- Instructions for the task: Whatever appears in the records should be given again exactly, down to the last mark.

- Input records:
▬▬▬

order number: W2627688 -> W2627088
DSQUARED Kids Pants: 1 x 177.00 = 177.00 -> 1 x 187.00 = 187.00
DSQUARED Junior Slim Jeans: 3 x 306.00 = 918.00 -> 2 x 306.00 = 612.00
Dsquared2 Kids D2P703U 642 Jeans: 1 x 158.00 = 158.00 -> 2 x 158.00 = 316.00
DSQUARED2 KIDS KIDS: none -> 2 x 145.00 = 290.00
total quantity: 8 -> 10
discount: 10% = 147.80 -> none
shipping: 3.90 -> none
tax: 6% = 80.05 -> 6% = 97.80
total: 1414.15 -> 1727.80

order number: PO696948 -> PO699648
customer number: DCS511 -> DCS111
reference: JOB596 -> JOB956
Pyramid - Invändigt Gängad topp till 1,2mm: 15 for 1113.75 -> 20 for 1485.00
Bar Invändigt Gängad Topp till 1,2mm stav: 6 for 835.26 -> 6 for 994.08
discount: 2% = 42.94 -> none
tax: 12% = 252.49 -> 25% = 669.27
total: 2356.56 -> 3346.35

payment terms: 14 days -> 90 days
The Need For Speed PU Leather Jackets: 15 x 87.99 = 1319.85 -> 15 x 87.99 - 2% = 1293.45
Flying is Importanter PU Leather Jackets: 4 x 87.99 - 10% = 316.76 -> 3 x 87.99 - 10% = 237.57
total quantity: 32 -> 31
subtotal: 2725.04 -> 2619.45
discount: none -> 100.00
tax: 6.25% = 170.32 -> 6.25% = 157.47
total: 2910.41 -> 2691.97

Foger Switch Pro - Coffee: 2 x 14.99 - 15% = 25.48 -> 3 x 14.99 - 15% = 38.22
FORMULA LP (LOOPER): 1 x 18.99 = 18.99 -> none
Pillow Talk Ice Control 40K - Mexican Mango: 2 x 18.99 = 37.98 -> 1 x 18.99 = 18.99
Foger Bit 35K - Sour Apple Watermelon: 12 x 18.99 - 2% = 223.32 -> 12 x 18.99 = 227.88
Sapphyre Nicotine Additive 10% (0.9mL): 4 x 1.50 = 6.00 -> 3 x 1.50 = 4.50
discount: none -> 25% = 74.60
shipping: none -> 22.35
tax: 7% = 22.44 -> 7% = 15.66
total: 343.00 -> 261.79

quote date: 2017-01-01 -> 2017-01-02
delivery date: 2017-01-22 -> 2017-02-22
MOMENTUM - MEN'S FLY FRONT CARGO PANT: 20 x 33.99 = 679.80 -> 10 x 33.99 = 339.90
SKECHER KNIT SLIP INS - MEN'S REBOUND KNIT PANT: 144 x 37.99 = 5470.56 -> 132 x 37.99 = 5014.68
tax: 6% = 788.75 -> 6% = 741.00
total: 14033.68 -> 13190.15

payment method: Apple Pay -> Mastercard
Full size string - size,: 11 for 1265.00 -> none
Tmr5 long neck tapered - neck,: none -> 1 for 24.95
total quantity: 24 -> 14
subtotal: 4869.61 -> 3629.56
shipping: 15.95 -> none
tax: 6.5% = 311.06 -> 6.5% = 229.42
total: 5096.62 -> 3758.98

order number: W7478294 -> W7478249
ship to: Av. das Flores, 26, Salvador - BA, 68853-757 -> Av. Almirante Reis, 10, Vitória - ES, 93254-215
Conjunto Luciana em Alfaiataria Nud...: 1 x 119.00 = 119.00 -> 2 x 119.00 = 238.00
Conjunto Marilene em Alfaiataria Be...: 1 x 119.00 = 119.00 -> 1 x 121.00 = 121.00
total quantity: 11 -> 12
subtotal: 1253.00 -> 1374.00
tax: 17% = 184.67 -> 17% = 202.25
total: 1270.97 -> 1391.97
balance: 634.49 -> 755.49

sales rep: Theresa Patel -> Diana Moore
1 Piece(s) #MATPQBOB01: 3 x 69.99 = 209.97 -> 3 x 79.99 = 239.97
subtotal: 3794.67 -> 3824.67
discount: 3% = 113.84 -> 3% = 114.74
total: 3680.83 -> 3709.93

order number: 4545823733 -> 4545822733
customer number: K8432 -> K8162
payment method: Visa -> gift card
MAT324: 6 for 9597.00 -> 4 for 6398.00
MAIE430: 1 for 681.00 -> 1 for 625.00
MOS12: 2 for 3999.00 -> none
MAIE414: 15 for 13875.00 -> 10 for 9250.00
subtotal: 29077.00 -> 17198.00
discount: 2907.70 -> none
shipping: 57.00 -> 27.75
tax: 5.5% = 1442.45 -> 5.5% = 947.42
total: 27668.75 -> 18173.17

▬▬▬

- Solution:
order number: W2627688 -> W2627088
DSQUARED Kids Pants: 1 x 177.00 = 177.00 -> 1 x 187.00 = 187.00
DSQUARED Junior Slim Jeans: 3 x 306.00 = 918.00 -> 2 x 306.00 = 612.00
Dsquared2 Kids D2P703U 642 Jeans: 1 x 158.00 = 158.00 -> 2 x 158.00 = 316.00
DSQUARED2 KIDS KIDS: none -> 2 x 145.00 = 290.00
total quantity: 8 -> 10
discount: 10% = 147.80 -> none
shipping: 3.90 -> none
tax: 6% = 80.05 -> 6% = 97.80
total: 1414.15 -> 1727.80

order number: PO696948 -> PO699648
customer number: DCS511 -> DCS111
reference: JOB596 -> JOB956
Pyramid - Invändigt Gängad topp till 1,2mm: 15 for 1113.75 -> 20 for 1485.00
Bar Invändigt Gängad Topp till 1,2mm stav: 6 for 835.26 -> 6 for 994.08
discount: 2% = 42.94 -> none
tax: 12% = 252.49 -> 25% = 669.27
total: 2356.56 -> 3346.35

payment terms: 14 days -> 90 days
The Need For Speed PU Leather Jackets: 15 x 87.99 = 1319.85 -> 15 x 87.99 - 2% = 1293.45
Flying is Importanter PU Leather Jackets: 4 x 87.99 - 10% = 316.76 -> 3 x 87.99 - 10% = 237.57
total quantity: 32 -> 31
subtotal: 2725.04 -> 2619.45
discount: none -> 100.00
tax: 6.25% = 170.32 -> 6.25% = 157.47
total: 2910.41 -> 2691.97

Foger Switch Pro - Coffee: 2 x 14.99 - 15% = 25.48 -> 3 x 14.99 - 15% = 38.22
FORMULA LP (LOOPER): 1 x 18.99 = 18.99 -> none
Pillow Talk Ice Control 40K - Mexican Mango: 2 x 18.99 = 37.98 -> 1 x 18.99 = 18.99
Foger Bit 35K - Sour Apple Watermelon: 12 x 18.99 - 2% = 223.32 -> 12 x 18.99 = 227.88
Sapphyre Nicotine Additive 10% (0.9mL): 4 x 1.50 = 6.00 -> 3 x 1.50 = 4.50
discount: none -> 25% = 74.60
shipping: none -> 22.35
tax: 7% = 22.44 -> 7% = 15.66
total: 343.00 -> 261.79

quote date: 2017-01-01 -> 2017-01-02
delivery date: 2017-01-22 -> 2017-02-22
MOMENTUM - MEN'S FLY FRONT CARGO PANT: 20 x 33.99 = 679.80 -> 10 x 33.99 = 339.90
SKECHER KNIT SLIP INS - MEN'S REBOUND KNIT PANT: 144 x 37.99 = 5470.56 -> 132 x 37.99 = 5014.68
tax: 6% = 788.75 -> 6% = 741.00
total: 14033.68 -> 13190.15

payment method: Apple Pay -> Mastercard
Full size string - size,: 11 for 1265.00 -> none
Tmr5 long neck tapered - neck,: none -> 1 for 24.95
total quantity: 24 -> 14
subtotal: 4869.61 -> 3629.56
shipping: 15.95 -> none
tax: 6.5% = 311.06 -> 6.5% = 229.42
total: 5096.62 -> 3758.98

order number: W7478294 -> W7478249
ship to: Av. das Flores, 26, Salvador - BA, 68853-757 -> Av. Almirante Reis, 10, Vitória - ES, 93254-215
Conjunto Luciana em Alfaiataria Nud...: 1 x 119.00 = 119.00 -> 2 x 119.00 = 238.00
Conjunto Marilene em Alfaiataria Be...: 1 x 119.00 = 119.00 -> 1 x 121.00 = 121.00
total quantity: 11 -> 12
subtotal: 1253.00 -> 1374.00
tax: 17% = 184.67 -> 17% = 202.25
total: 1270.97 -> 1391.97
balance: 634.49 -> 755.49

sales rep: Theresa Patel -> Diana Moore
1 Piece(s) #MATPQBOB01: 3 x 69.99 = 209.97 -> 3 x 79.99 = 239.97
subtotal: 3794.67 -> 3824.67
discount: 3% = 113.84 -> 3% = 114.74
total: 3680.83 -> 3709.93

order number: 4545823733 -> 4545822733
customer number: K8432 -> K8162
payment method: Visa -> gift card
MAT324: 6 for 9597.00 -> 4 for 6398.00
MAIE430: 1 for 681.00 -> 1 for 625.00
MOS12: 2 for 3999.00 -> none
MAIE414: 15 for 13875.00 -> 10 for 9250.00
subtotal: 29077.00 -> 17198.00
discount: 2907.70 -> none
shipping: 57.00 -> 27.75
tax: 5.5% = 1442.45 -> 5.5% = 947.42
total: 27668.75 -> 18173.17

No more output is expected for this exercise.